Practice makes . . .

. . . better. Practice makes that which once seemed difficult easier.

In athletics, and even in playing a musical instrument, or doing any other action requiring motor skills, practice can create something commonly called “muscle memory.” The repetition of an action makes the action more natural and less dependent on intense concentration. An accomplished basketball player might be able to spin a ball on the tip of her finger, for instance, a skill I would find immensely difficult and even, at least currently, impossible.  The basketball player does it almost without thinking. 

Our spiritual journey can also benefit from repetition.  That’s the part we call “practice.” 

I think it’s important that we differentiate between beliefs and practice. Someone can have beliefs with no practice. It’s also possible to have a practice without specific beliefs. But when we combine the two, we create a spiritual life that is alive and growing and engaged and the source of a consistent river of peace and joy that flows through our lives.  Perhaps most important, it is the ongoing practice of our beliefs that strengthens our intuition and allows us to be the primary guide on our own journey. It’s how we become our own guru. 

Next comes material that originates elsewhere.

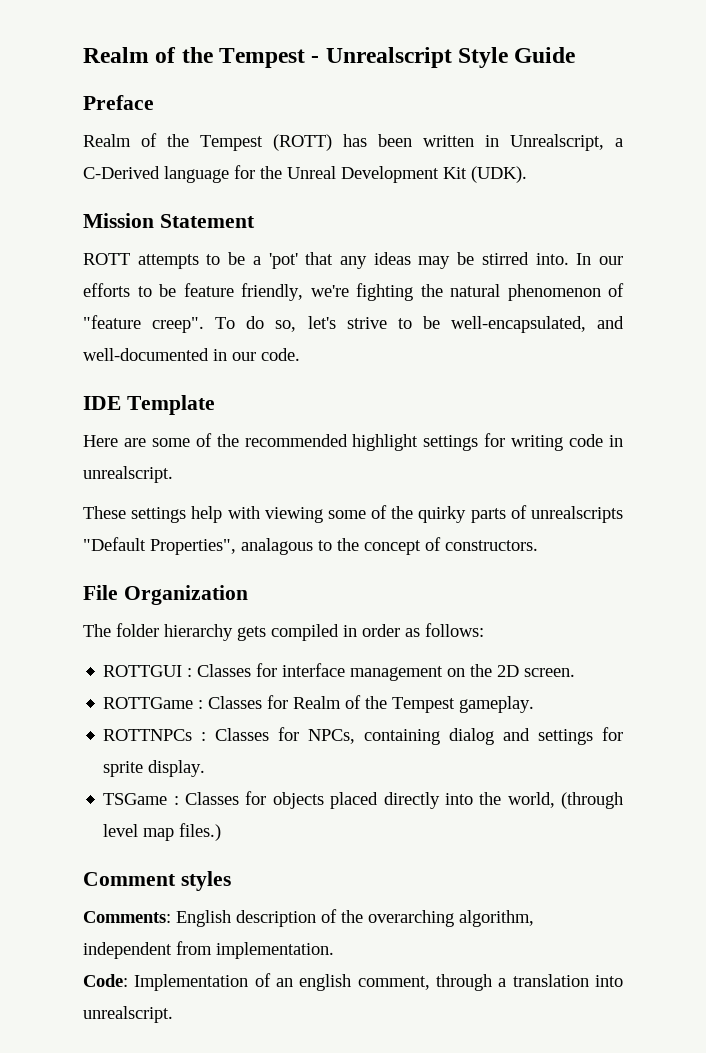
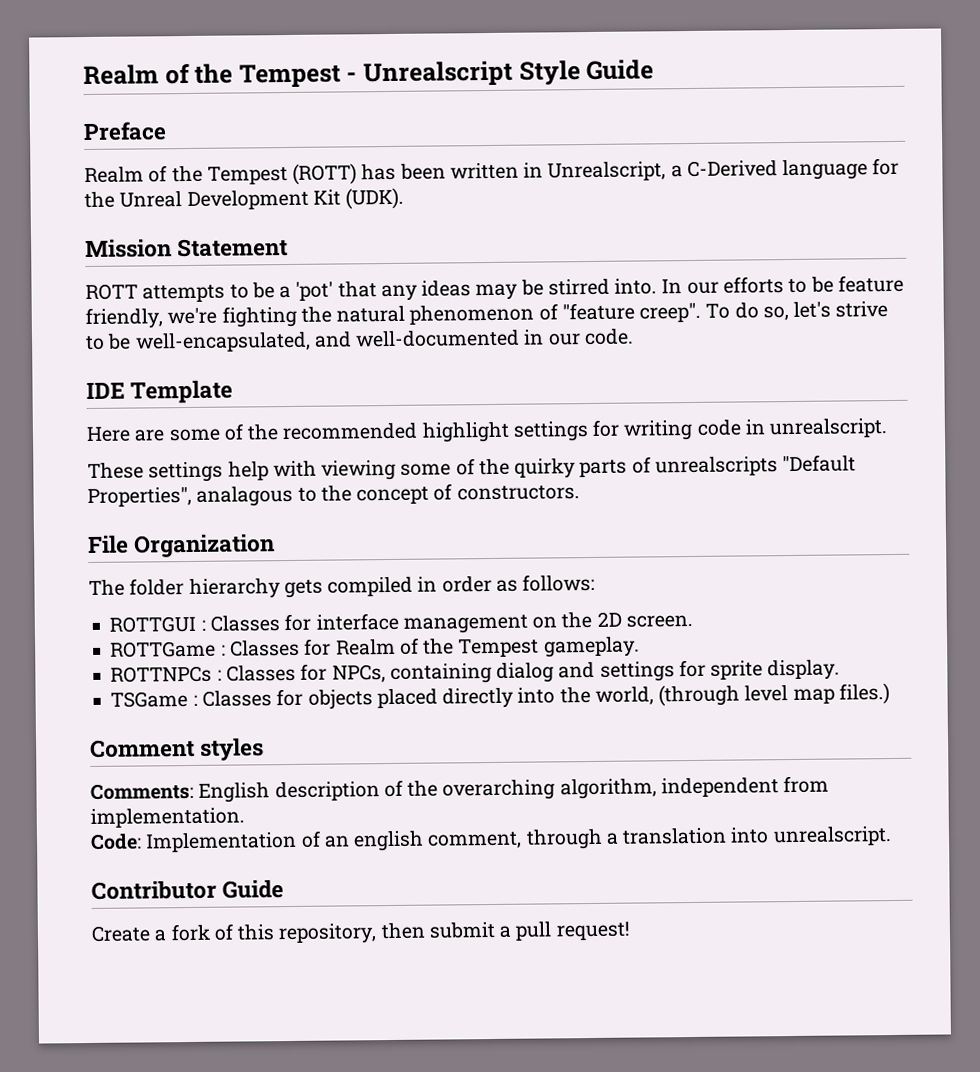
+ Contributor Guide
+ Create a fork of this repository, then submit a pull request!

A spiritual practice can be almost anything as long as it occurs with some regularity and is meaningful to you. Meditation, yoga, mindfulness, mantra chanting, prayer, reading a spiritual text, listening to music that centers you — these are some of the more common spiritual practices. But a practice can also be planting flowers or looking up at the full moon or lighting incense or volunteering or acknowledging the four directions or making good use of that magic wand you bought on a whim at The Wizarding World of Harry Potter.  You give symbols their meaning, and whatever you decide is significant . . . is. 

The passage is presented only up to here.